Please reproduce, exactly and with nothing added, the lines of the material below that run from the one containing "discount: 91.76 -> 142.15" to the end.

— STORED DATA —
#####

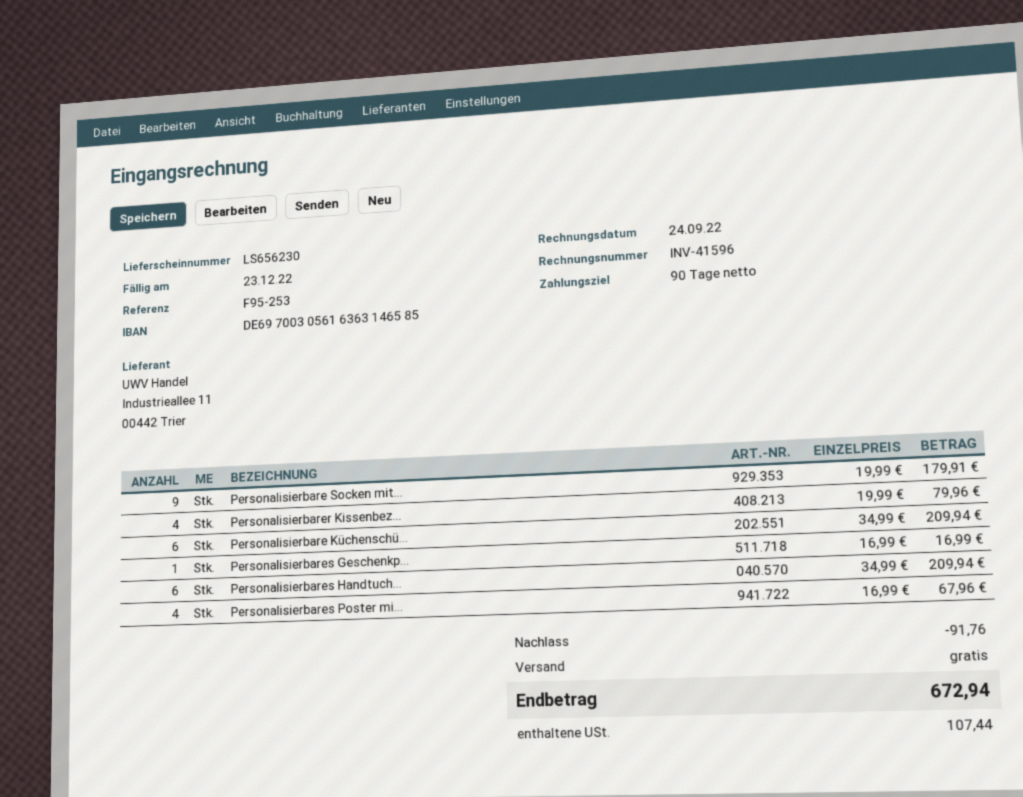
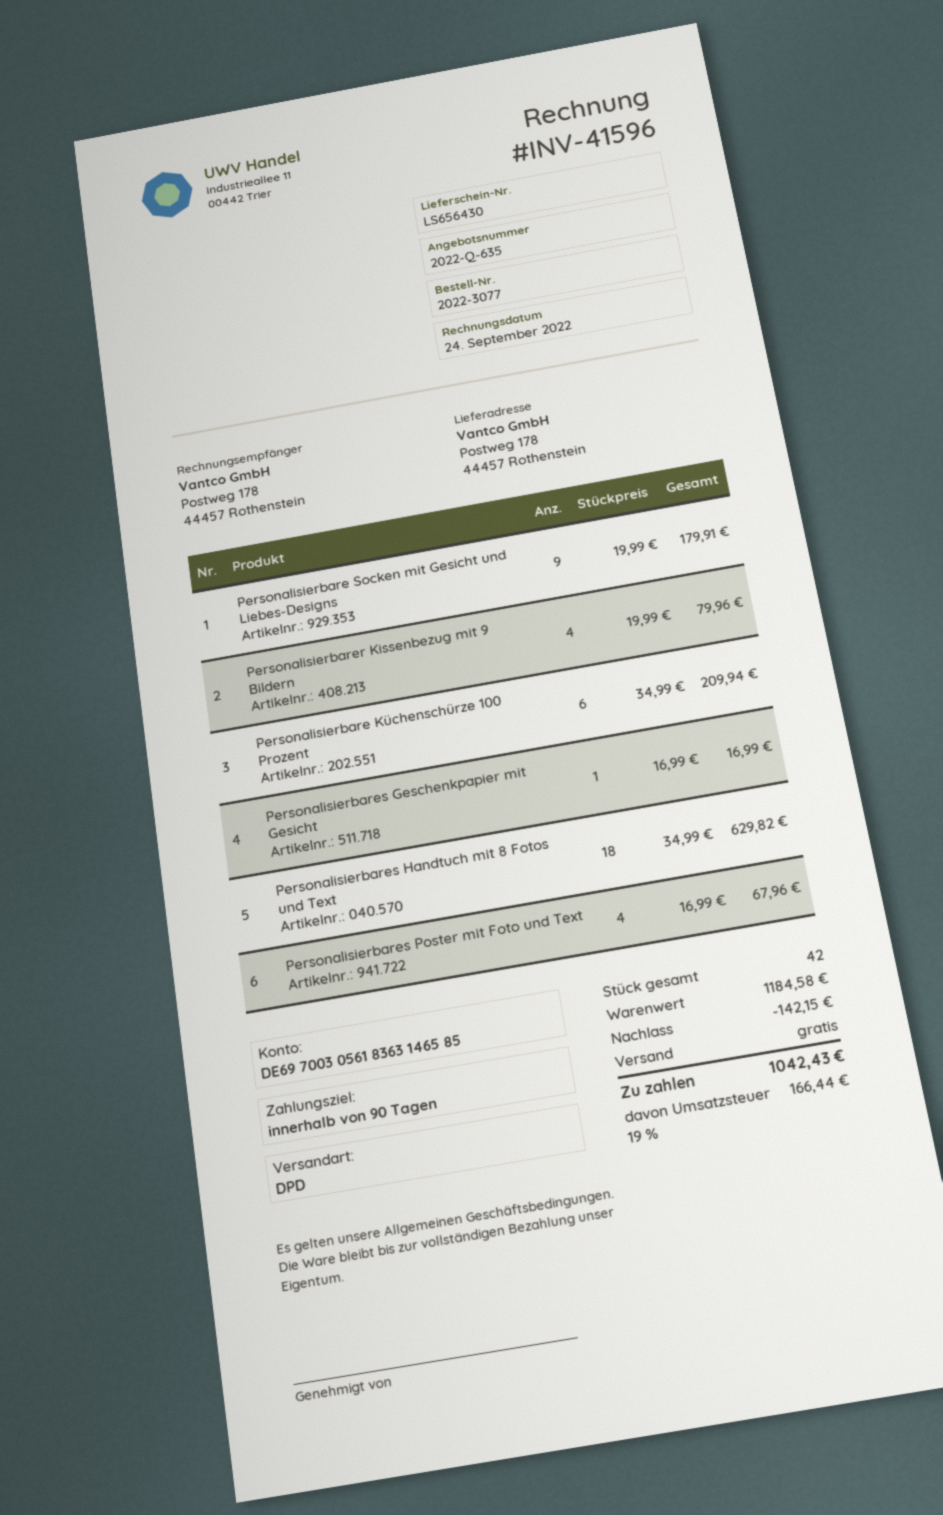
delivery note number: LS656230 -> LS656430
bank account: DE69700305616363146585 -> DE69700305618363146585
Personalisierbares Handtuch...: 6 x 34.99 = 209.94 -> 18 x 34.99 = 629.82
discount: 91.76 -> 142.15
tax: 107.44 -> 166.44
total: 672.94 -> 1042.43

#####

— RESPONSE BOX —
discount: 91.76 -> 142.15
tax: 107.44 -> 166.44
total: 672.94 -> 1042.43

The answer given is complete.